▶ [YOUR GOAL]
Set down exactly the lines in the records below that run from the line with "display: flex; align-items: flex-end;" to the line with "-217,20 +216,21 @@", inclusive, and nothing more.

___ TASK INPUTS ___

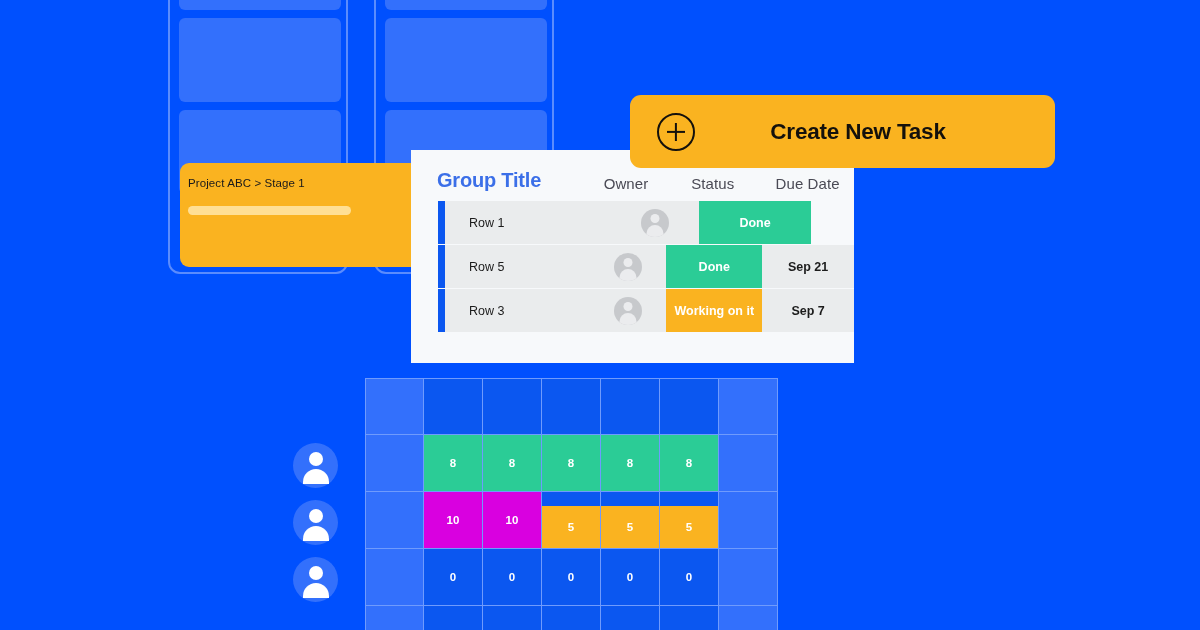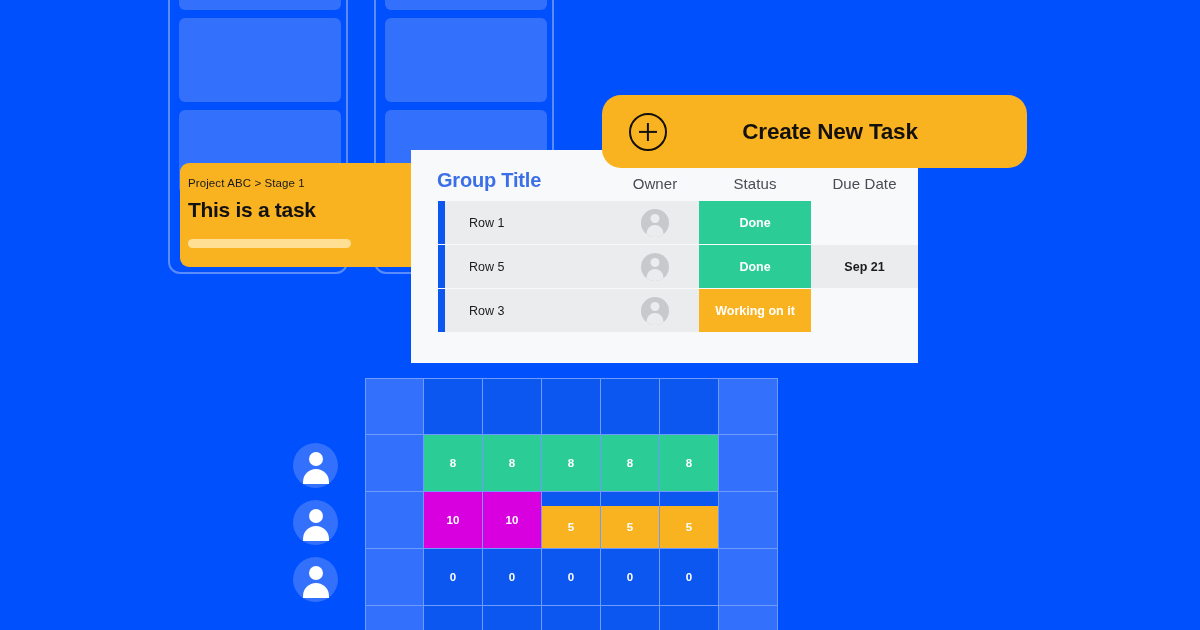--- a/index.html
+++ b/index.html
@@ -42,43 +42,43 @@
     font-size: 21px; font-weight: 700; color: #121212; margin-top: 9px;
     letter-spacing: -.3px;
   }
   #task-progress {
     margin-top: 17px; height: 9px; width: 163px;
     background: #ffdf94; border-radius: 6px;
   }
 
   
   #create-task-btn {
-    position: absolute; left: 602px; top: 95px; width: 425px; height: 73px;
-    background: #fab320; border-radius: 19px;
+    position: absolute; left: 630px; top: 95px; width: 425px; height: 73px;
+    background: #fab320; border-radius: 11px;
     display: flex; align-items: center;
     z-index: 6; cursor: pointer; border: none;
   }
   #plus-icon {
     width: 38px; height: 38px; margin-left: 27px;
     border: 2.2px solid #14110c; border-radius: 50%;
     position: relative; flex: 0 0 auto;
   }
   #plus-icon::before, #plus-icon::after {
     content: ""; position: absolute; background: #14110c;
   }
   #plus-icon::before { left: 50%; top: 8px; bottom: 8px; width: 2.2px; transform: translateX(-50%); }
   #plus-icon::after { top: 50%; left: 8px; right: 8px; height: 2.2px; transform: translateY(-50%); }
   #create-task-label {
     flex: 1; text-align: center; font-size: 22.5px; font-weight: 600;
     color: #14110c; letter-spacing: -.2px; margin-right: 34px;
   }
 
   
   #table-panel {
-    position: absolute; left: 411px; top: 150px; width: 507px; height: 213px;
+    position: absolute; left: 411px; top: 150px; width: 443px; height: 213px;
     background: #f7f9fb; z-index: 5;
   }
   #table-head {
     display: flex; align-items: flex-end; height: 51px; padding: 0 0 9px 0;
   }
   #group-title {
     width: 200px; padding-left: 26px; font-size: 20px; font-weight: 600;
     color: #3b6fe8; letter-spacing: -.2px;
   }
   .col-head {
@@ -174,21 +174,20 @@
     </div>
     <div class="kan-col c2">
       <div class="kan-card k1"></div>
       <div class="kan-card k2"></div>
       <div class="kan-card k3"></div>
     </div>
   </div>
 
   <div id="task-card">
     <div id="task-breadcrumb">Project ABC &gt; Stage 1</div>
-    <div id="task-title">This is a task</div>
     <div id="task-progress"></div>
   </div>
 
   <div id="create-task-btn">
     <span id="plus-icon"></span>
     <span id="create-task-label">Create New Task</span>
   </div>
 
   <div id="table-panel">
     <div id="table-head">
@@ -217,20 +216,21 @@
       <div class="row-date">Sep 21</div>
     </div>
 
     <div class="trow">
       <div class="row-bar"></div>
       <div class="row-name">Row 3</div>
       <div class="row-owner">
         <span class="avatar-sm"></span>
       </div>
       <div class="row-status" style="background:#fab320">Working on it</div>
+      <div class="row-date">Sep 7</div>
     </div>
   </div>
 
   <div class="avatar-lg a1"></div>
   <div class="avatar-lg a2"></div>
   <div class="avatar-lg a3"></div>
 
   <div id="bottom-grid">
       <div class="grid-row first-row">
         <div class="gcell edge first"></div>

___

▶ [RESULT OF THIS EXERCISE]
     display: flex; align-items: flex-end; height: 51px; padding: 0 0 9px 0;
   }
   #group-title {
     width: 200px; padding-left: 26px; font-size: 20px; font-weight: 600;
     color: #3b6fe8; letter-spacing: -.2px;
   }
   .col-head {
@@ -174,21 +174,20 @@
     </div>
     <div class="kan-col c2">
       <div class="kan-card k1"></div>
       <div class="kan-card k2"></div>
       <div class="kan-card k3"></div>
     </div>
   </div>
 
   <div id="task-card">
     <div id="task-breadcrumb">Project ABC &gt; Stage 1</div>
-    <div id="task-title">This is a task</div>
     <div id="task-progress"></div>
   </div>
 
   <div id="create-task-btn">
     <span id="plus-icon"></span>
     <span id="create-task-label">Create New Task</span>
   </div>
 
   <div id="table-panel">
     <div id="table-head">
@@ -217,20 +216,21 @@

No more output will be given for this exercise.